By Mariagrazia @SMaryG

THE MISSING MANUSCRIPT OF JANE AUSTEN BY SYRIE JAMES - MY REVIEW The Missing Manuscript of Jane Austen is an awesome new book by Syrie James, author of bestselling novels like  The Lost Memoirs Of Jane Austen, Dracula My Love, The Secret Diaries of Charlotte Brontë, Nocturne  and Forbidden. Due to release on 31st December, The Missing Manuscript of Jane Austen is a  novel within a novel :  a brilliant Austen-style Regency tale inside a lovely modern romance. I must admit that with this new novel Syrie James has surpassed herself and moved forward even respect to a successful achievement like The Lost Memoirs of Jane Austen. She did a brilliant job both at delivering a well-designed plot echoing Jane Austen’s voice - but modernizing it for a present-day audience -  and at enclosing it in an intriguing frame of quest and romance. Samantha is an American librarian who had to give up her Ph D in English Literature while preparing a dissertation on Jane Austen’s work.
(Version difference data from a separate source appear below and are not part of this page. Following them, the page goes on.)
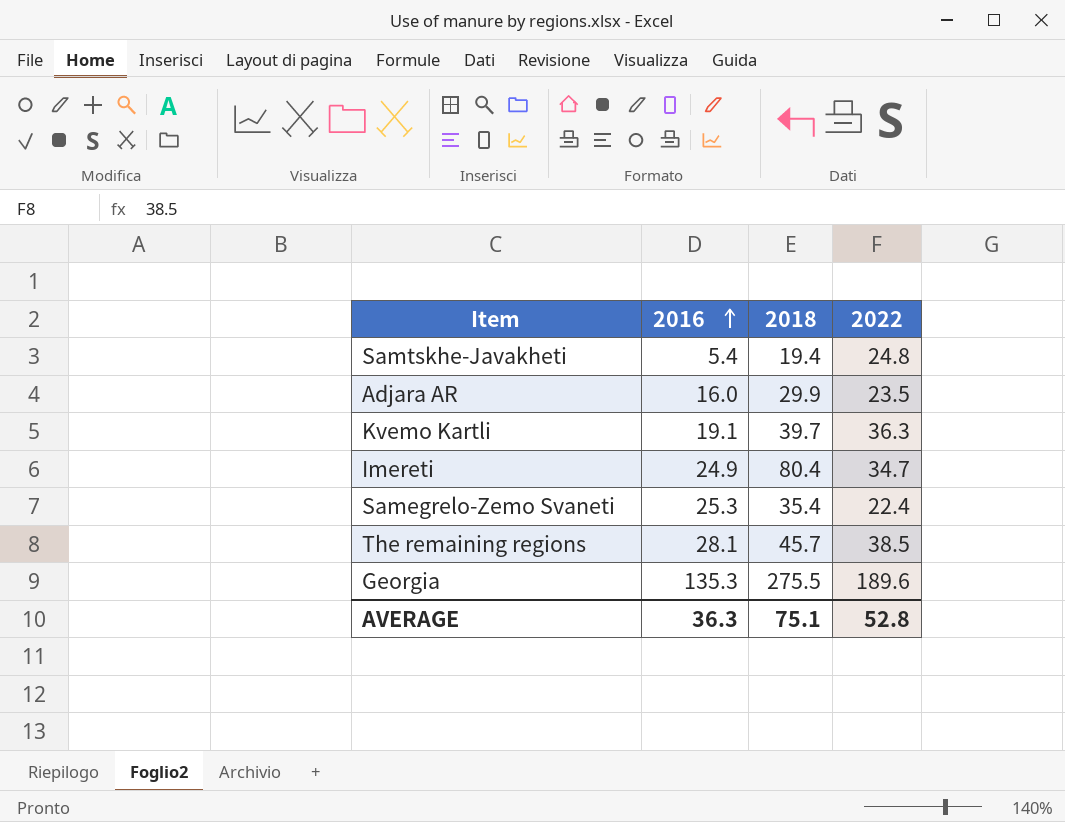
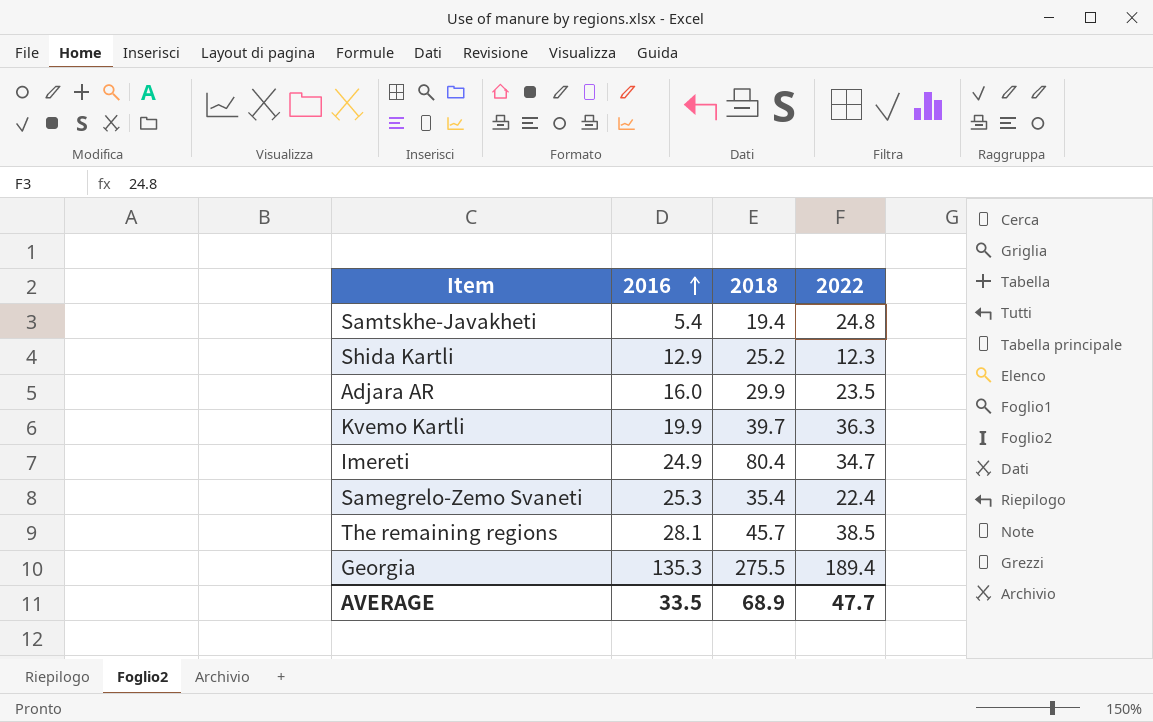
row Shida Kartli: none -> 12.9 | 25.2 | 12.3
Kvemo Kartli | 2016: 19.1 -> 19.9
Georgia | 2022: 189.6 -> 189.4
AVERAGE | 2016: 36.3 -> 33.5
AVERAGE | 2018: 75.1 -> 68.9
AVERAGE | 2022: 52.8 -> 47.7

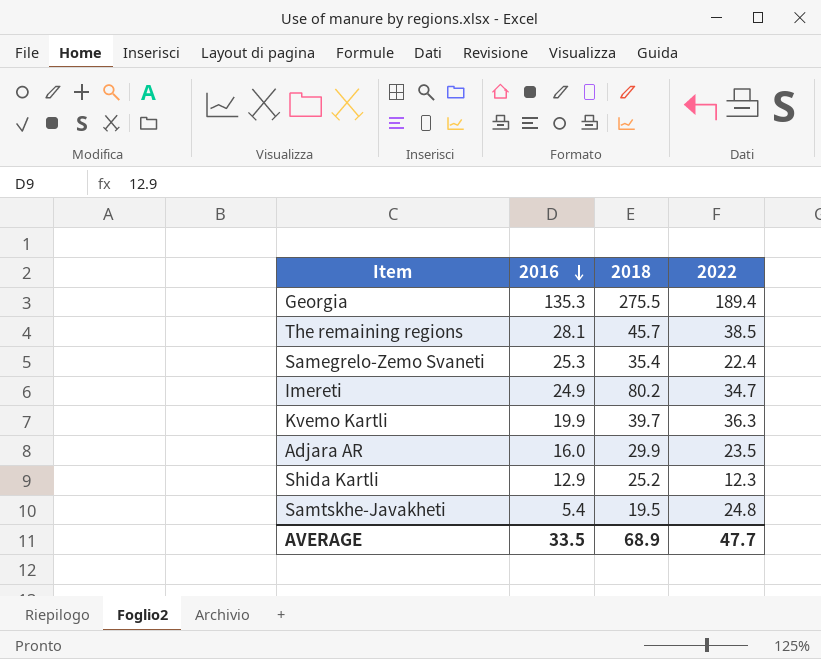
row order: 2016 ascending -> 2016 descending
Imereti | 2018: 80.4 -> 80.2
Samtskhe-Javakheti | 2018: 19.4 -> 19.5

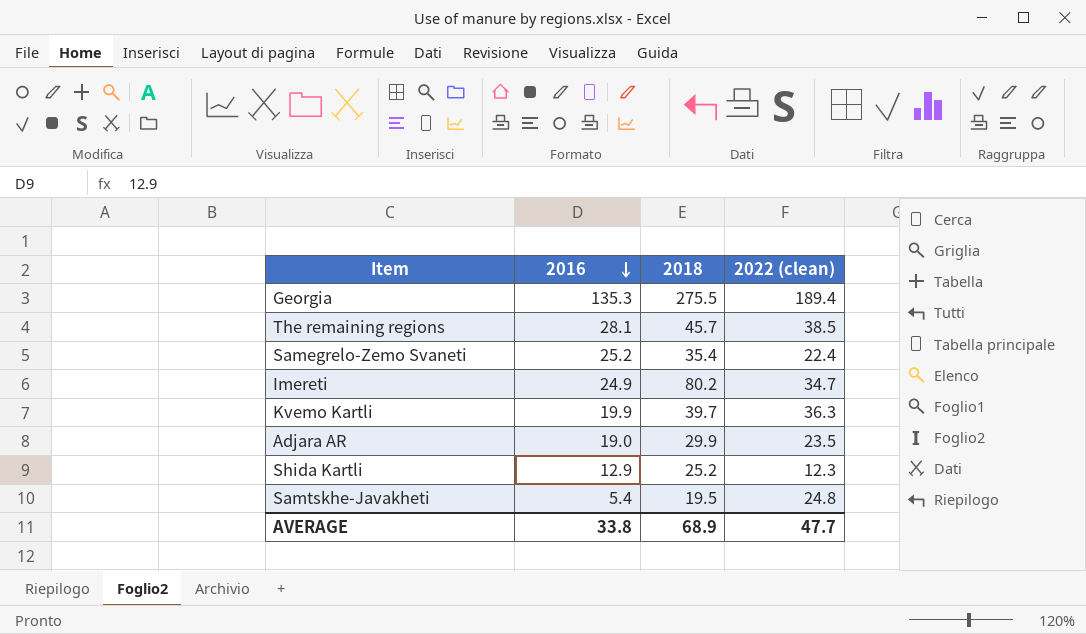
column name: 2022 -> 2022 (clean)
Samegrelo-Zemo Svaneti | 2016: 25.3 -> 25.2
Adjara AR | 2016: 16.0 -> 19.0
AVERAGE | 2016: 33.5 -> 33.8

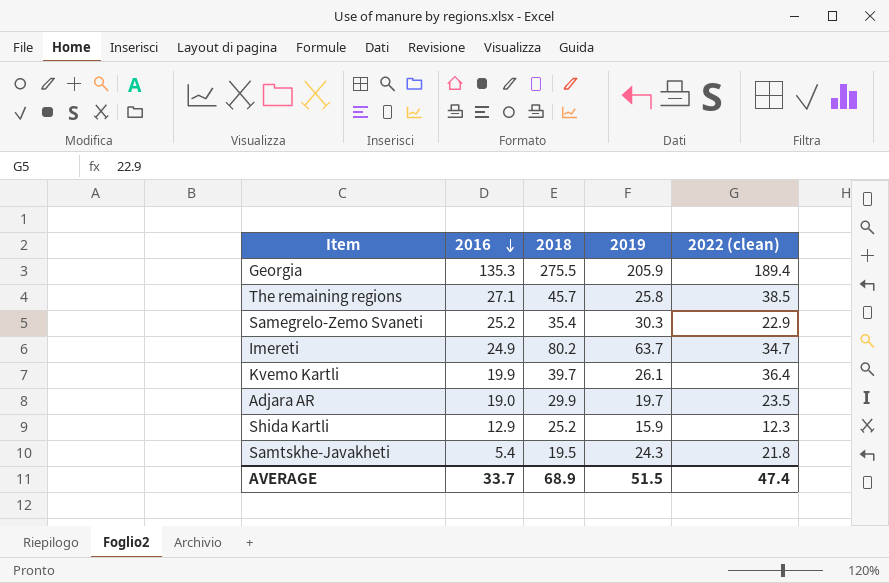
column 2019 | position: none -> 4
The remaining regions | 2016: 28.1 -> 27.1
Samegrelo-Zemo Svaneti | 2022 (clean): 22.4 -> 22.9
Kvemo Kartli | 2022 (clean): 36.3 -> 36.4
Samtskhe-Javakheti | 2022 (clean): 24.8 -> 21.8
AVERAGE | 2016: 33.8 -> 33.7
AVERAGE | 2022 (clean): 47.7 -> 47.4

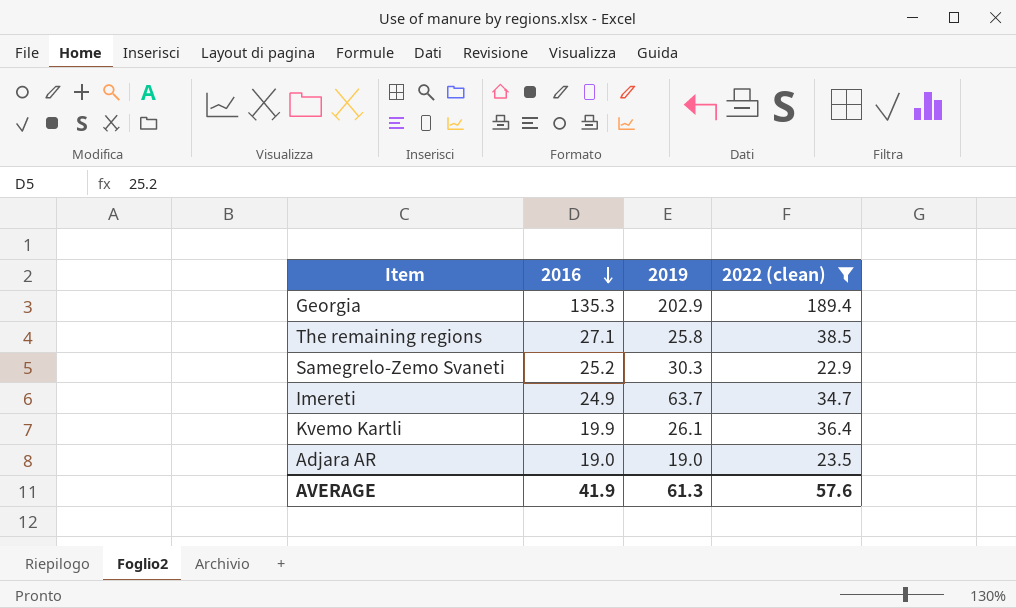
filter: none -> 2022 (clean) >= 22.9
column 2018 | position: 3 -> none
Georgia | 2019: 205.9 -> 202.9
Adjara AR | 2019: 19.7 -> 19.0
AVERAGE | 2016: 33.7 -> 41.9
AVERAGE | 2019: 51.5 -> 61.3
AVERAGE | 2022 (clean): 47.4 -> 57.6

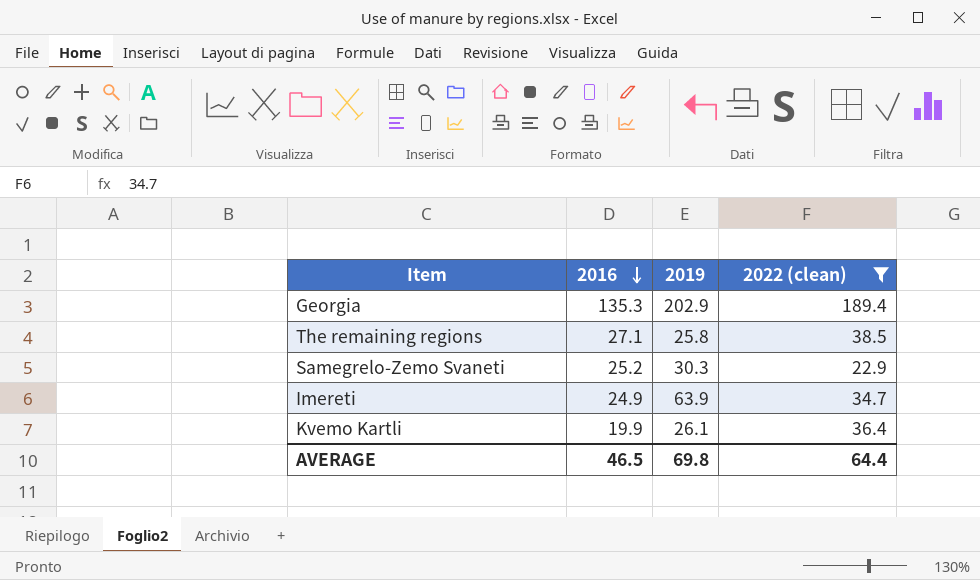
row Adjara AR: 19.0 | 19.0 | 23.5 -> none
Imereti | 2019: 63.7 -> 63.9
AVERAGE | 2016: 41.9 -> 46.5
AVERAGE | 2019: 61.3 -> 69.8
AVERAGE | 2022 (clean): 57.6 -> 64.4

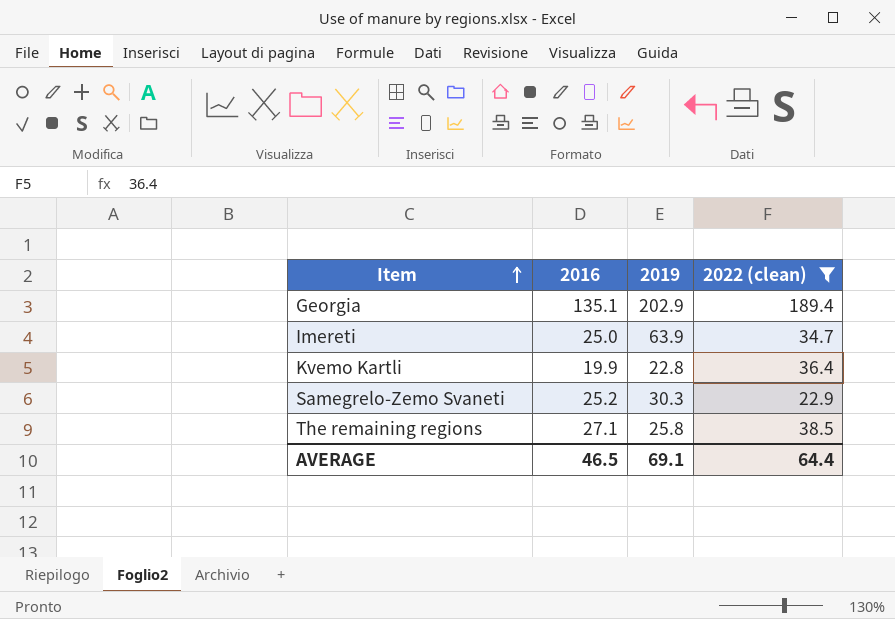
row order: 2016 descending -> Item ascending
Georgia | 2016: 135.3 -> 135.1
Imereti | 2016: 24.9 -> 25.0
Kvemo Kartli | 2019: 26.1 -> 22.8
AVERAGE | 2019: 69.8 -> 69.1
She was forced to interrupt her studies in Oxford and go back to home   in order to take care of her seriously ill mother. Now she is on a trip in England with her cardiologist boyfriend, Stephen. Since he is  engaged in a  medical conference in London,  she spends her time alone visiting the places of her happy years at Oxford university and while perusing old little bookshops in search for something interesting, she happens to find an ancient book of poetry containing a letter. The book reveals itself as belonging to Jane Austen  and inside it there is one of her missing letters.  Even more extraordinary is the fact that in that letter Jane refers to a manuscript she lost in 1802 visiting Greenbriar, the Whitakers’ mansion in the countryside, in Dorset.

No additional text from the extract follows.